Projects

A project is a collection of resources which define node configurations. Projects contain specs. When a node starts, it is configured by processing and running a sequence of specs.

Azure CycleCloud uses projects to manage clustered applications, such as batch schedulers. In the CycleCloud HPCPack, the project is a hn spec and cn spec which define the configurations and recipes for HPCPack headnode and computenode.

Below is a partial node definition. The docker-registry node will run three specs: bind spec from the okta project version 1.3.0, as well as core and registry specs from the docker project version 2.0.0:

[[node docker-registry]]
    Locker = base-storage
    [[[cluster-init okta:bind:1.3.0]]]
    [[[cluster-init docker:core:2.0.0]]]
    [[[cluster-init docker:registry:2.0.0]]]

The trailing tag is the project version number.

[[[cluster-init <project>:<spec>:<project version>]]]

A locker is a reference to a storage account container and credential. Nodes have a default locker, so this attribute is not strictly necessary.

Azure CycleCloud uses a shorthand for storage accounts, so https://mystorage.blob.core.windows.net/mycontainer can be written as az://mystorage/mycontainer.

The node will download each project it references from the locker using the pogo tool:

pogo get az://mystorage/mycontainer/projects/okta/1.3.0/bind

If a project is defined on a node but does not exist in the expected storage location then the node will report a Software Installation Failure to CycleCloud.

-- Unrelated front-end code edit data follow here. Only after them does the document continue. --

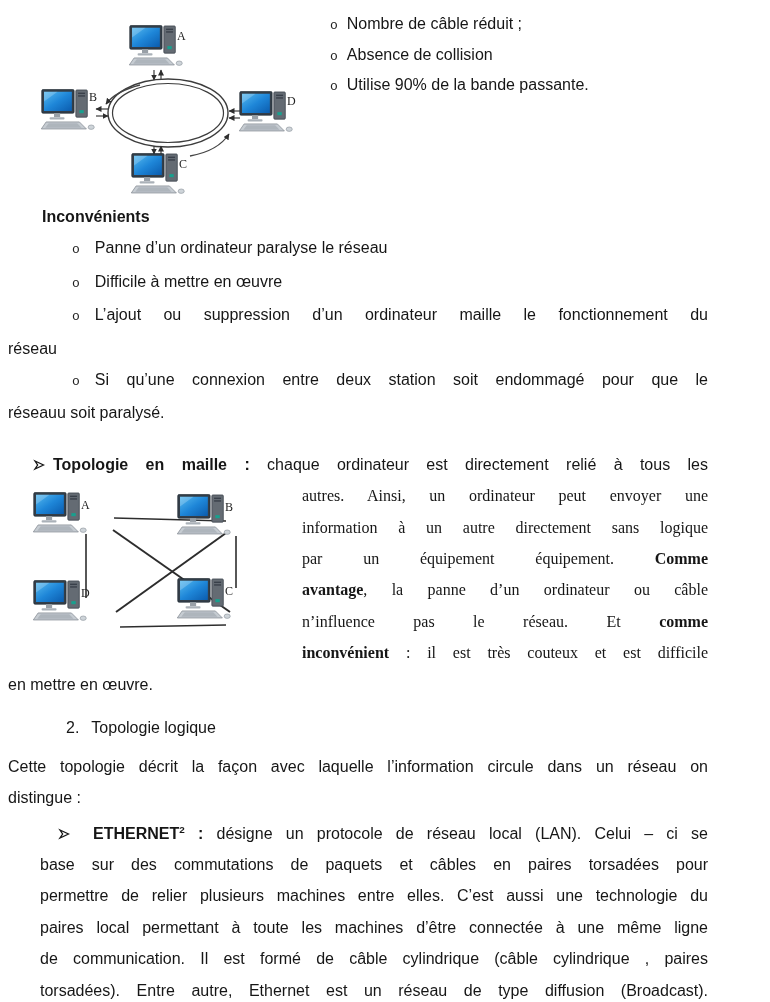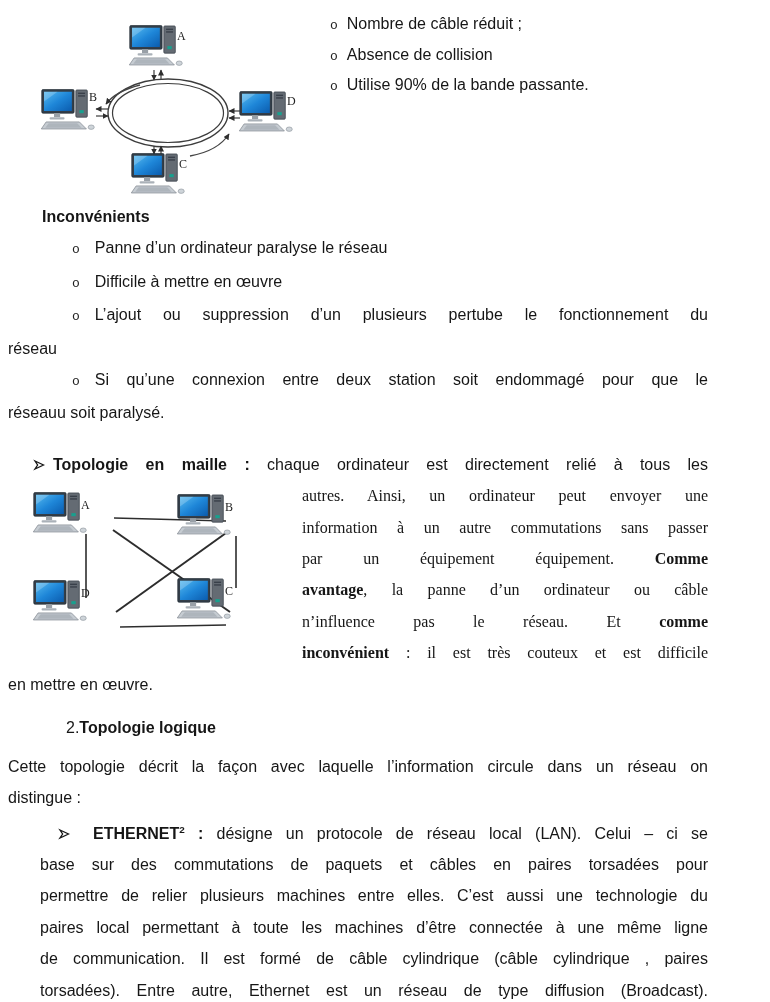"L’ajout ou suppression d’un plusieurs" span { text: plusieurs pertube -> ordinateur maille }
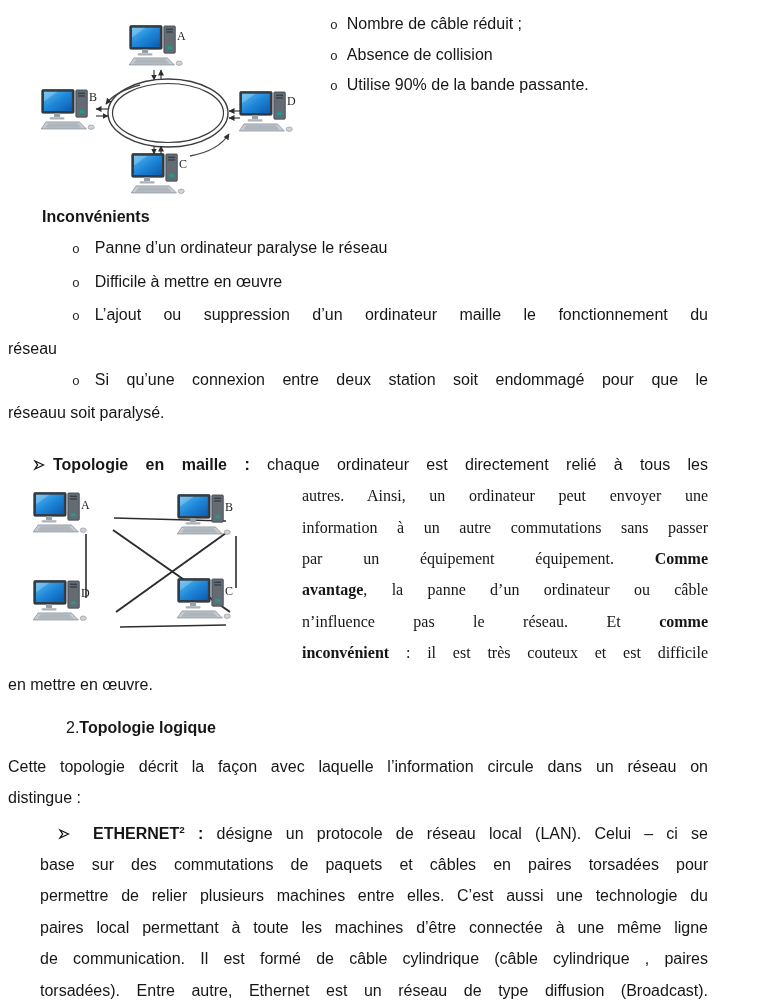"information à un autre commutations" span { text: commutations sans passer -> directement sans logique }
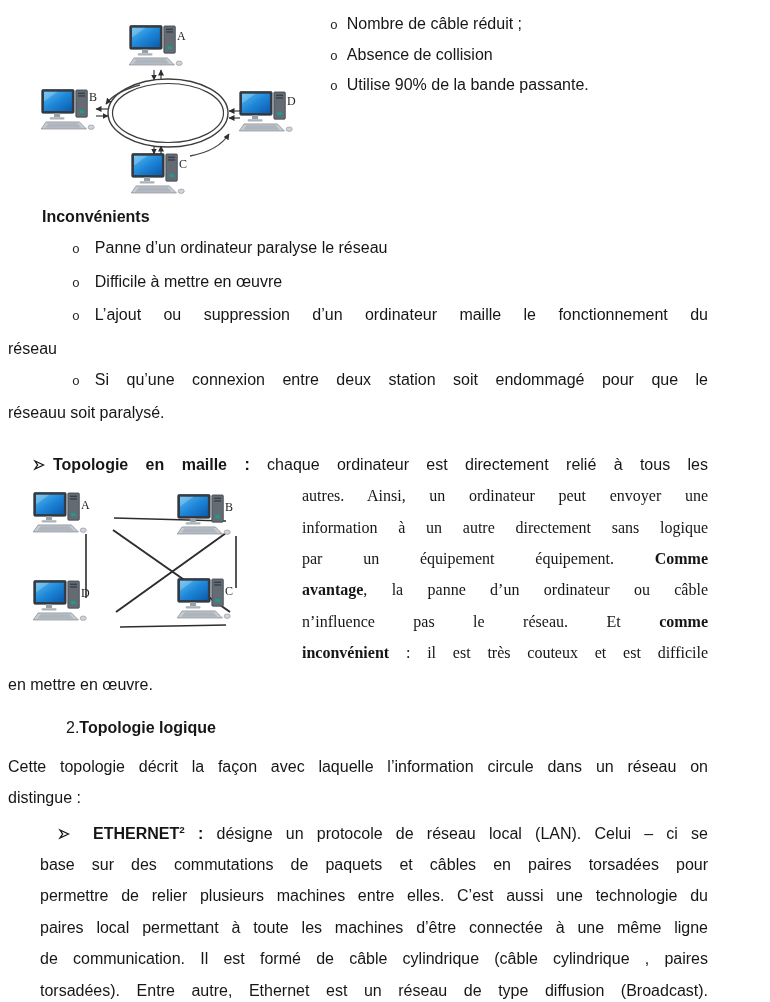"Topologie logique" .h-logique .ttl { font-weight: bold -> normal; margin-left: none -> 12px }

CycleCloud has internal projects that run by default on all nodes to perform special volume and network handling and setup communication to CycleCloud. These internal projects are mirrored to the locker automatically.

The user is responsible to mirroring any additional projects to the locker. The CycleCloud CLI has methods to compose projects:

cyclecloud project init myproject

and mirror:

cyclecloud project init mylocker

projects to lockers.

Specs are made up of python, shell, or powershell scripts.

Create a New Project

To create a new project, use the CLI command cyclecloud project init myproject, where myproject is the name of the project you wish to create. This will create a project called "myproject", with a single spec named "default" that you can change. The directory tree will be created with skeleton files you will amend to include your own information.

Directory Structure

The following directories will be created by the project command:

      \myproject
          ├── project.ini
          ├── blobs
          ├── templates
          ├── specs
          │   ├── default
          │     └── cluster-init
          │        ├── scripts
          │        ├── files
          │        └── tests
          │     └── chef
          │         ├── site-cookbooks
          │         ├── data_bag
          │         └── roles

The templates directory will hold your cluster templates, while specs will contain the specifications defining your project. spec has two subdirectories: cluster-init and custom chef. cluster-init contains directories which have special meaning, such as the scripts directory (contains scripts that are executed in lexicographical order on the node), files (raw data files to will be put on the node), and tests (contains tests to be run when a cluster is started in testing mode).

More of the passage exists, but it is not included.